Synovial sarcoma, a rare mesenchymal tumor type with unclear histological origin and direction of differentiation, accounts for 6%–10% of soft tissue tumors. It is mainly located near the joints and tendons of the limbs, and occurs primarily in children or young adults. Primary renal synovial sarcoma (PRSS) is very rare, accounting for approximately 1% of synovial sarcomas. It is a spindle cell tumor type affecting mesenchymal tissue, and has morphological, genetic, and clinical characteristics, and a certain degree of epithelial differentiation. It is highly malignant and has the fourth highest incidence among soft tissue sarcomas. Here, we report a case of PRSS and share some valuable information about the disease.


A 54-year-old male patient was admitted to the hospital for a space-occupying lesion in the right kidney for 2 d upon ultrasound examination. The patient had no cold or fever; no frequency, urgency or pain of urination; and no other discomfort. The results of a hemogram, blood biochemistry, and tumor markers were in the normal range. The patient was examined by computed tomography (CT), which indicated the presence of a soft tissue density shadow with a diameter of approximately 6.8 cm in the right renal pelvis area, showing uneven enhancement. Ultrasound indicated a cystic solid mass of approximately 6.8 cm × 6.5 cm in the right kidney, with an unclear boundary and irregular shape. Meanwhile, color Doppler flow imaging showed dotted blood flow signals in the periphery and interior. Contrast-enhanced ultrasound (CEUS) showed "slow in and fast out" hyperenhancement of the right renal mass after contrast agent injection. The postoperative pathological diagnosis was (right kidney) synovial sarcoma. Despite postoperative adjuvant chemotherapy, tumor recurrence was detected two years later.


PRSS is a rare malignant tumor. To date, no characteristic imaging findings have been observed. The diagnosis is confirmed primarily through postoperative pathological immunohistochemistry and SS18 (SYT) gene detection. In this case, CEUS was used preoperatively. We found that PRSS has the characteristic of "slow in and fast out" hyperenhancement, and its particular characteristics have diagnostic value. Postoperative adjuvant chemotherapy is not very effective.

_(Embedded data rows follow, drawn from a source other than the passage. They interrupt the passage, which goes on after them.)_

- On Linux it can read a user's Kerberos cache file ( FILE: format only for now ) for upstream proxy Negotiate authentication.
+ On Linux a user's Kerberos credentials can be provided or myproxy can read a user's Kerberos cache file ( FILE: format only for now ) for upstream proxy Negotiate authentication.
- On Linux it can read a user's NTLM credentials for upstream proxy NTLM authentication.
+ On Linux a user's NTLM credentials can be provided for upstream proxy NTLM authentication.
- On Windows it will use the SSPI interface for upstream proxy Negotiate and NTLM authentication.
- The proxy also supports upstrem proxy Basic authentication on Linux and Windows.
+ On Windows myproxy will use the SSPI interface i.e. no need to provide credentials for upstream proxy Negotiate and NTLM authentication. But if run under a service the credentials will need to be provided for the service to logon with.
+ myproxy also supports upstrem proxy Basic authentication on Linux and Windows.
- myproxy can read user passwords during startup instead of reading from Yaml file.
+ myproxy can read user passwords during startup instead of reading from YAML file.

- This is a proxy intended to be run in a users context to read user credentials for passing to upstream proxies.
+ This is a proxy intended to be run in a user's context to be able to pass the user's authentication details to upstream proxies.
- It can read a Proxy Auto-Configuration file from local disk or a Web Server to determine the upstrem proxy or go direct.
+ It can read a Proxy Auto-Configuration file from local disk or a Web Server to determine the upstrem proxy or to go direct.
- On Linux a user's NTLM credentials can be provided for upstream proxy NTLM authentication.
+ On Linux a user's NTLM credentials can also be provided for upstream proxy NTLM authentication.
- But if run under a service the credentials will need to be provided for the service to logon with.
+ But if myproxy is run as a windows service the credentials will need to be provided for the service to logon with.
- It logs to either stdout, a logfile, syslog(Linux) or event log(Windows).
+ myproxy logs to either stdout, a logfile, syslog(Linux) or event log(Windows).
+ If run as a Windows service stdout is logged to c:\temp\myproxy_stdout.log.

Keywords: Renal synovial sarcoma, Ultrasonic imaging, Chemotherapy, Case report

Core tip: Synovial sarcomas are found mainly in the joints and tendons of the extremities, but rarely in the kidneys, and they are most common in children and young adults. Here, we report the imaging findings (notably contrast-enhanced ultrasound), histopathologic immunohistochemistry, and treatment of a case of primary renal synovial sarcoma. The purpose of this report is to help readers further understand this disease.